▶ **WHAT IS EXPECTED**: Go through the data below and copy each line that includes "life".

▶ **EXERCISE MATERIALS**:

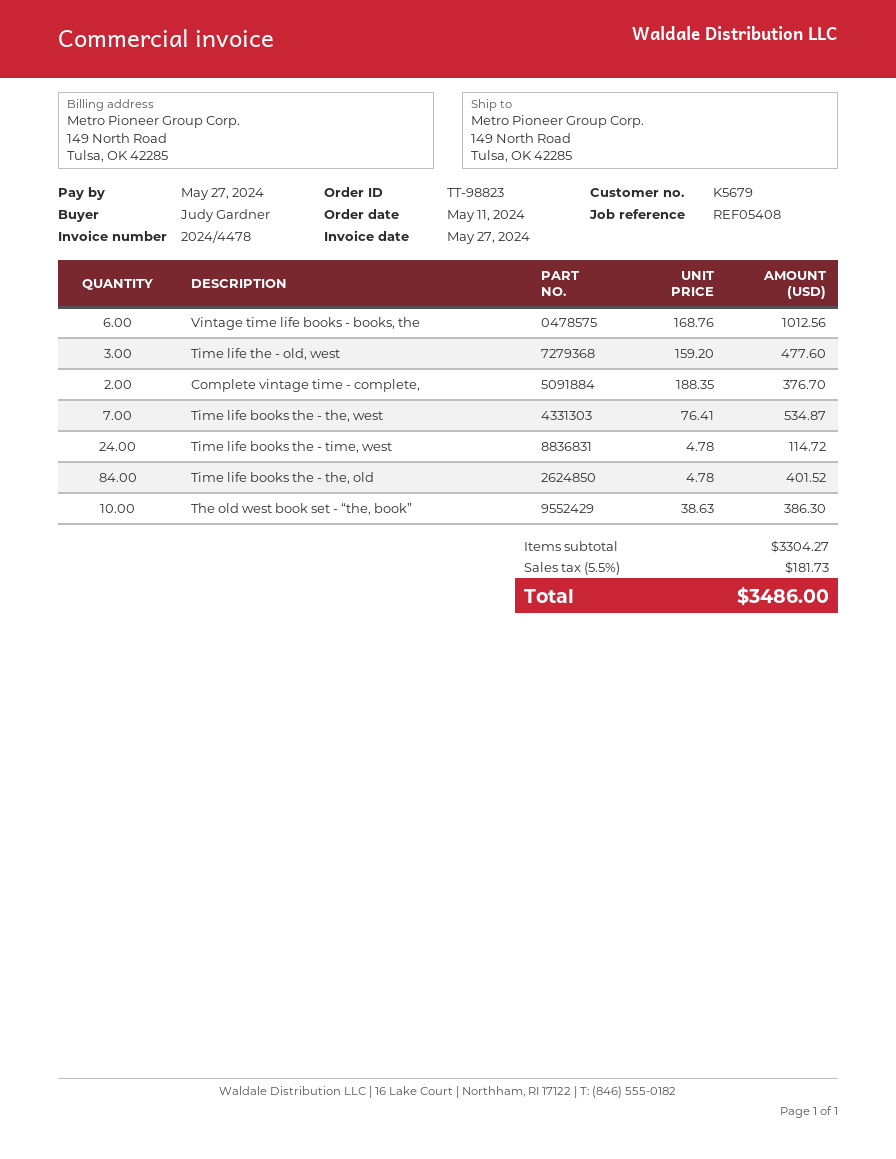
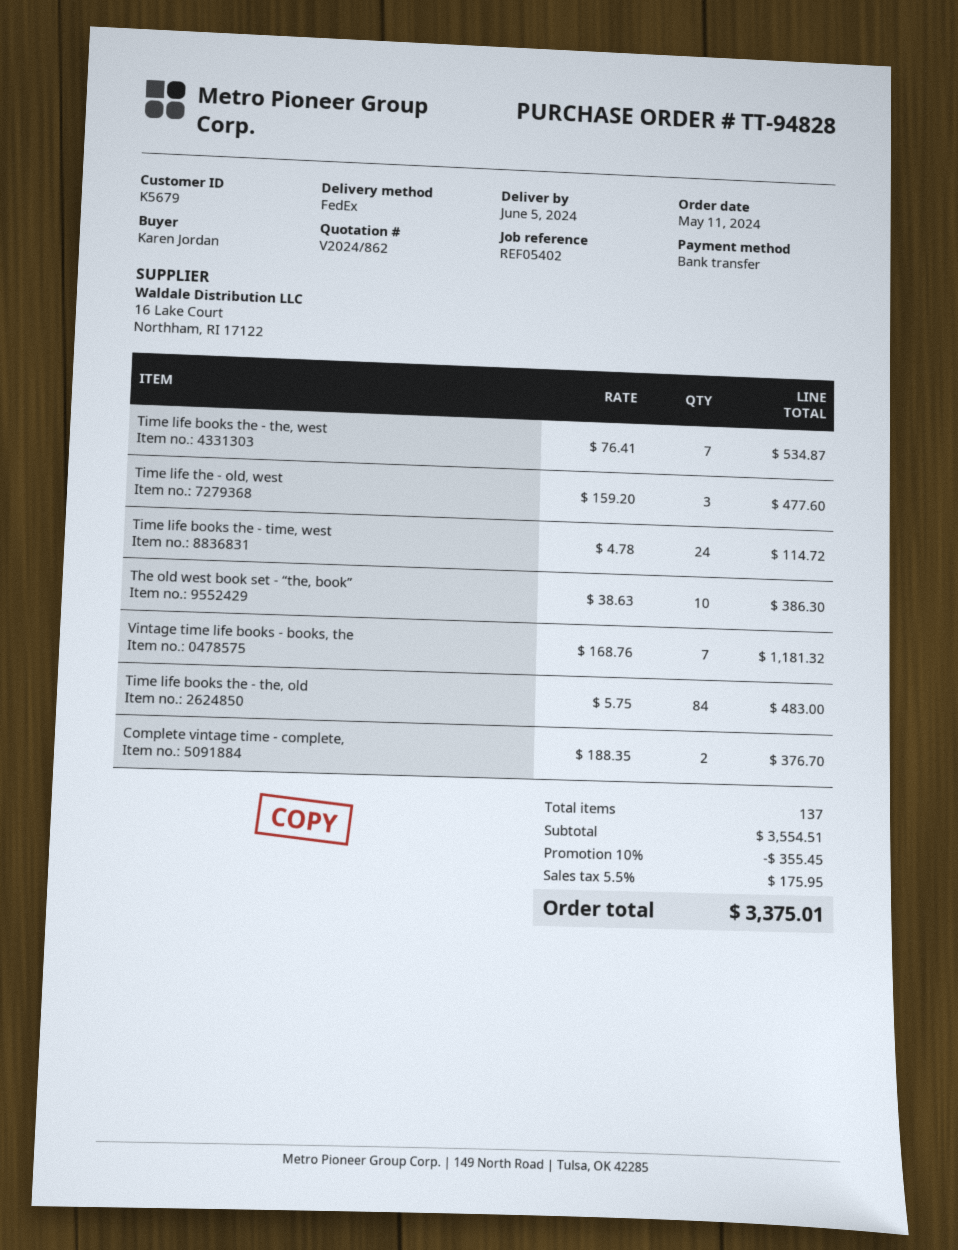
order number: TT-98823 -> TT-94828
reference: REF05408 -> REF05402
ordered by: Judy Gardner -> Karen Jordan
Vintage time life books - books, the: 6 x 168.76 = 1012.56 -> 7 x 168.76 = 1181.32
Time life books the - the, old: 84 x 4.78 = 401.52 -> 84 x 5.75 = 483.00
subtotal: 3304.27 -> 3554.51
discount: none -> 10% = 355.45
tax: 5.5% = 181.73 -> 5.5% = 175.95
total: 3486.00 -> 3375.01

▶ **EXERCISE SOLUTION**:
Vintage time life books - books, the: 6 x 168.76 = 1012.56 -> 7 x 168.76 = 1181.32
Time life books the - the, old: 84 x 4.78 = 401.52 -> 84 x 5.75 = 483.00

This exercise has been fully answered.